Error: grad can be implicitly created only for scalar outputs


### `backward()` Function

Does backward propagation starting from current scalar tensor assuming that the value is the loss.

- Q. What even is the definition of backprop?
- A. Finding the gradients of some input variable w.r.t. the cost function.
  Thus, recall, the cost value does not affect the gradients.

### no_grad()

In [87]:
z = torch.matmul(x, w) + b  # requires grad because non-zero leaf nodes requires_grad?
print(z.requires_grad)

True


In [88]:
with torch.no_grad():
    z = torch.matmul(x, w) + b
    print(z.requires_grad)
    print(w.requires_grad)
    print(b.requires_grad)

False
True
True


### Notes

`no_grad()` disables `requires_grad` for any new nodes (of a bigger computation graph).
Of course, leaf nodes preserve their `requires_grad`.
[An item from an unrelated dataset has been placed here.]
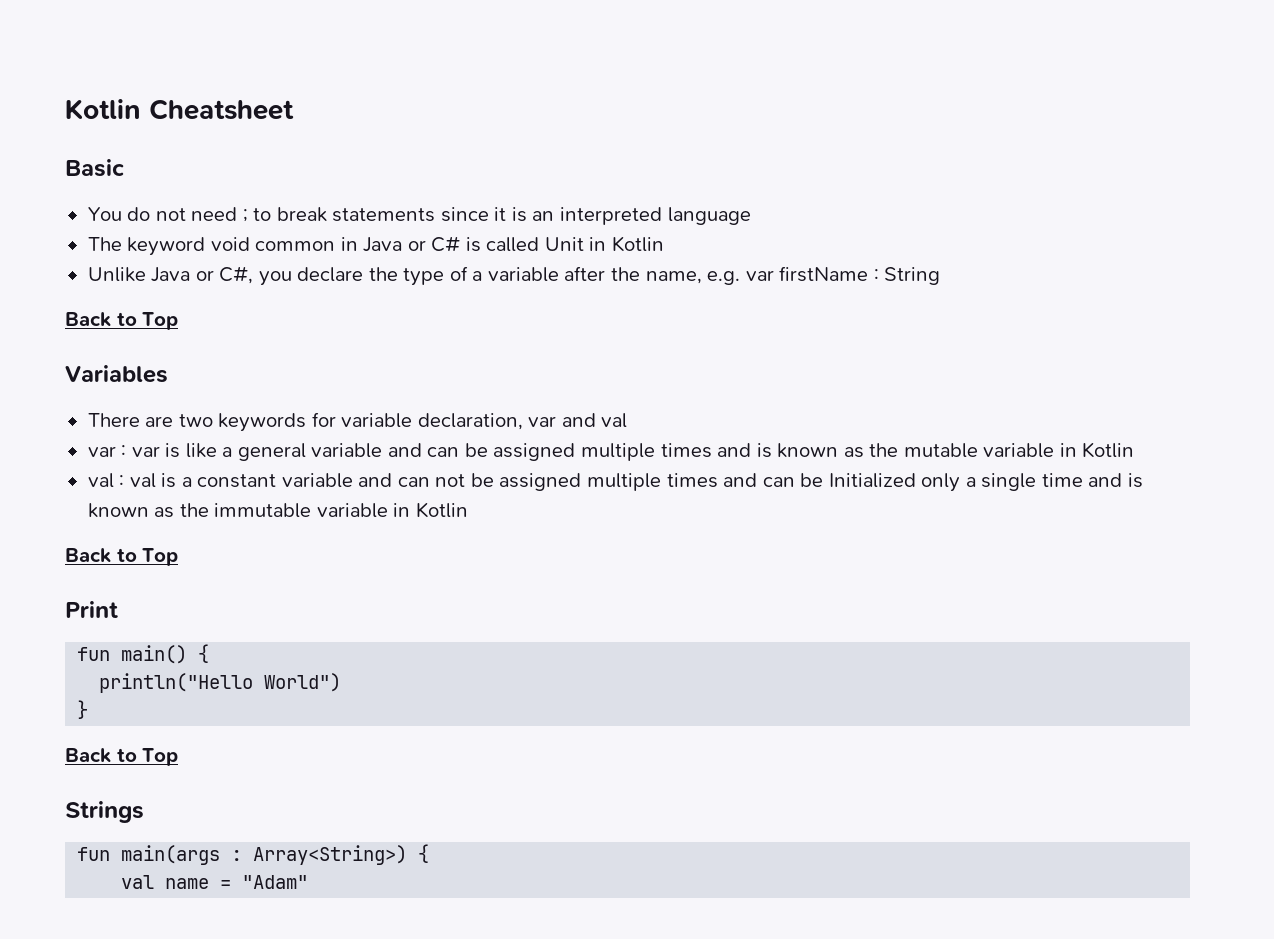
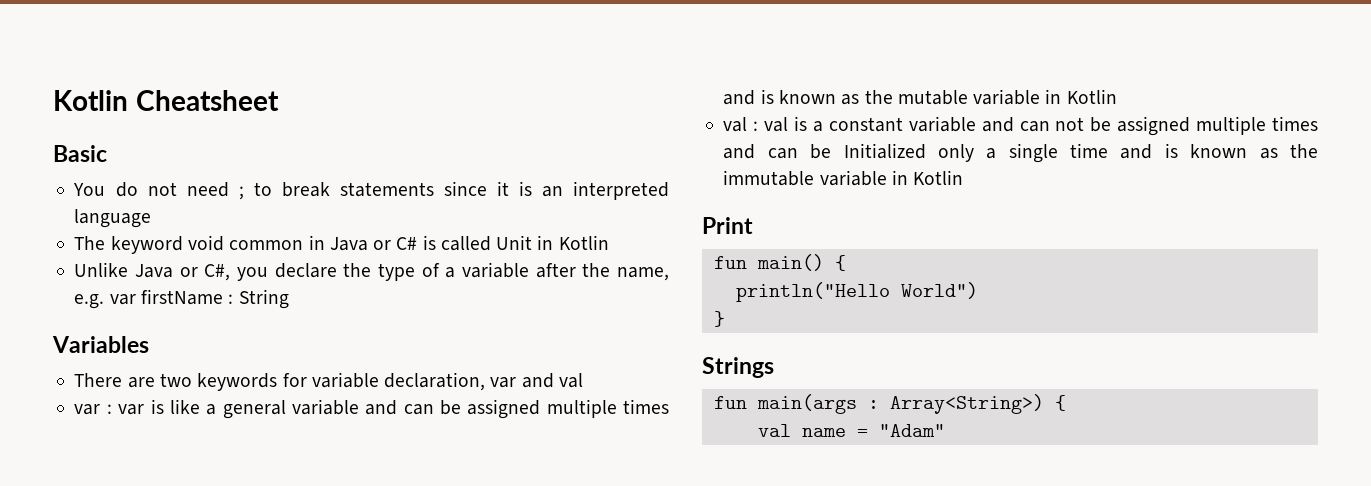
[65,312,179,330] // Back to Top -> (289, 299) none
[65,548,179,566] // Back to Top -> (964, 177) none
[65,748,179,766] // Back to Top -> (725, 319) none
- Q. what about intermediate notes?
- A. yes! Any previously defined(?) nodes preserve their `requires_grad` (as they should)

In [90]:
z = torch.matmul(x, w) + b
with torch.no_grad():
    zz = torch.matmul(z, z)
z.requires_grad, zz.requires_grad

(True, False)

### `detach()`

Acquires a reference to the same tensor with `requires_grad` turned off.
Note that memory is shared.

In [95]:
zd = z.detach()
zd.requires_grad

False

In [96]:
z

tensor([-18.3748,  -3.6277,   5.8826], grad_fn=<AddBackward0>)

In [97]:
zd

tensor([-18.3748,  -3.6277,   5.8826])

In [99]:
zd.add_(1)
zd

tensor([-16.3748,  -1.6277,   7.8826])

In [100]:
z

tensor([-16.3748,  -1.6277,   7.8826], grad_fn=<AddBackward0>)

### Intermediate Break in `requires_grad`?

Will disable backprop to child nodes (because how would that happen?).
I'm assuming that there is some traversal logic that breaks the loop
when encountering a node that doesn't `requires_grad`.

In [111]:
one = torch.ones(3)
with torch.no_grad():
    z = torch.matmul(x, w) + b
zz = torch.matmul(z, one)
zz.requires_grad_(True)
print(z.requires_grad, zz.requires_grad)
zz.backward()

False True


In [116]:
x.grad, z.grad, zz.grad, w.grad

(None, None, tensor(1.), None)

Yes, there must be no breaks in `requires_grad` for full backprop (obviously).